The eyes represent the dynamic and transparent crystals, which can foresee the future of the Diné people -- the children of the Holy People (Diyin Dine'e). It also brings clarity to our future, especially, for our children. Why is this not taught in the westernized classroom? Shouldn't our children embrace the basic concepts of the traditional horse, and from a historical standpoint, how they have significantly contributed to Diné society? Embracing change should be about balanced thinking and the true reason for being and becoming. By the same token, the tribal leaders should not support another reductionist, in practice methodology like the John Collier era, which many of our traditional elders have been subjected to and have been traumatized by.

The hoofed foot represents arrowheads and ensures protection of all the Diné people and other life forms.
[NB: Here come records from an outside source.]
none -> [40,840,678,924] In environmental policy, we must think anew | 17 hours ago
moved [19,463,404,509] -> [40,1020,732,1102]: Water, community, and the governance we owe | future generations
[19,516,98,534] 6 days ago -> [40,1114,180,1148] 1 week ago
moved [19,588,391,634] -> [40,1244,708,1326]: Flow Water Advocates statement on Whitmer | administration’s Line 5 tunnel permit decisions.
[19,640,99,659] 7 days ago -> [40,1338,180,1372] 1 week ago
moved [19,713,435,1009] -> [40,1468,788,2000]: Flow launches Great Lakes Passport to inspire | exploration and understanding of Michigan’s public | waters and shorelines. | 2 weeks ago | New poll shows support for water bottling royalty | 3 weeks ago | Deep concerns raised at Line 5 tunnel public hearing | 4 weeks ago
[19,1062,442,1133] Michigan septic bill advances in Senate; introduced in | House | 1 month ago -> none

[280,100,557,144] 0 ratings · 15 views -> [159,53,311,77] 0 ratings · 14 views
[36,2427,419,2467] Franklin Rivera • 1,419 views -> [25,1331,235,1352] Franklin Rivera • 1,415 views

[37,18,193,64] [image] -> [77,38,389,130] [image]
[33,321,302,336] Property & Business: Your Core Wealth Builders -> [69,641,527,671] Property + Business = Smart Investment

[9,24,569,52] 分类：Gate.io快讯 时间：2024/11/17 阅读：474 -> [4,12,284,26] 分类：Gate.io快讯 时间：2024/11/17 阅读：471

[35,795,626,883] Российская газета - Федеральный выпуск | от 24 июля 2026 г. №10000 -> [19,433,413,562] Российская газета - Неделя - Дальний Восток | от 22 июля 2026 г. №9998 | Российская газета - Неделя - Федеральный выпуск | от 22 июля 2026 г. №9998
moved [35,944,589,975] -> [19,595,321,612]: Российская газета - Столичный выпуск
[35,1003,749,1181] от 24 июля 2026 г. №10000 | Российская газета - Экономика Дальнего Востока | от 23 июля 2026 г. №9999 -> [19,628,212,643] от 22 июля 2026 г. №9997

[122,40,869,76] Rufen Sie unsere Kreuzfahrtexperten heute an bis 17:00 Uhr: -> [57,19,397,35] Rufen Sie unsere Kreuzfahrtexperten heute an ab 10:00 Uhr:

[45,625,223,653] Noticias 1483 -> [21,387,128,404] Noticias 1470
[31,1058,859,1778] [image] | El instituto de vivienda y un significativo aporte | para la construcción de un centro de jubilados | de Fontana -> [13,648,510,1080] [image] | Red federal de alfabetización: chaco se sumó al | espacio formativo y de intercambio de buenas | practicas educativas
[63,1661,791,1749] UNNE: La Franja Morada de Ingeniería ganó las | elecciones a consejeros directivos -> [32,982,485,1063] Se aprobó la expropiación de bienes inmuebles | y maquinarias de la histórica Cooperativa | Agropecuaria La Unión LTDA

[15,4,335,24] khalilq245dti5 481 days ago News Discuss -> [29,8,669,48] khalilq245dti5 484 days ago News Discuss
From a traditional standpoint, the arrowhead shape hoof can also be coined as the inherent sovereign status of the Diné people. Isn't this the fiduciary (trust) responsibility of our tribal government to protect our invaluable resources against compelling interests and outside infringements and intrusions? What happened to the ubiquitous rainbow reflected on the Navajo tribal flag? That multihued spectrum which brings moisture to our voice, the power of communication -- the nature of the sacred talking prayer sticks and feathers (k'eet'aanyalt'i).

The time-honored and archetypal references I have alluded to are the valid and substantial reasons why many traditional leaders, grassroots people, medicine people, spiritual leaders, and even the common lay people are questioning. It is the brutal, heartless, and merciless treatment and sale of wild horses that they are not comfortable with and, thereby adamantly object to such foreign practices. Go back to the collective voice of the people and get their free, prior, and informed consent on traditional or creative ways and means to manage and control wild horses with dignity and respect.

Anthony Lee Sr.
Lukachukai, Ariz.

Little help to reach Common Core standards

As a teacher's aide at Tohaali Community School, I am very discouraged to find out that there is a lack of educational support for these students and also a lack of teaching resources for teachers. One cannot expect these students to be ready for the next level of schooling if their teachers cannot teach what is expected by the state.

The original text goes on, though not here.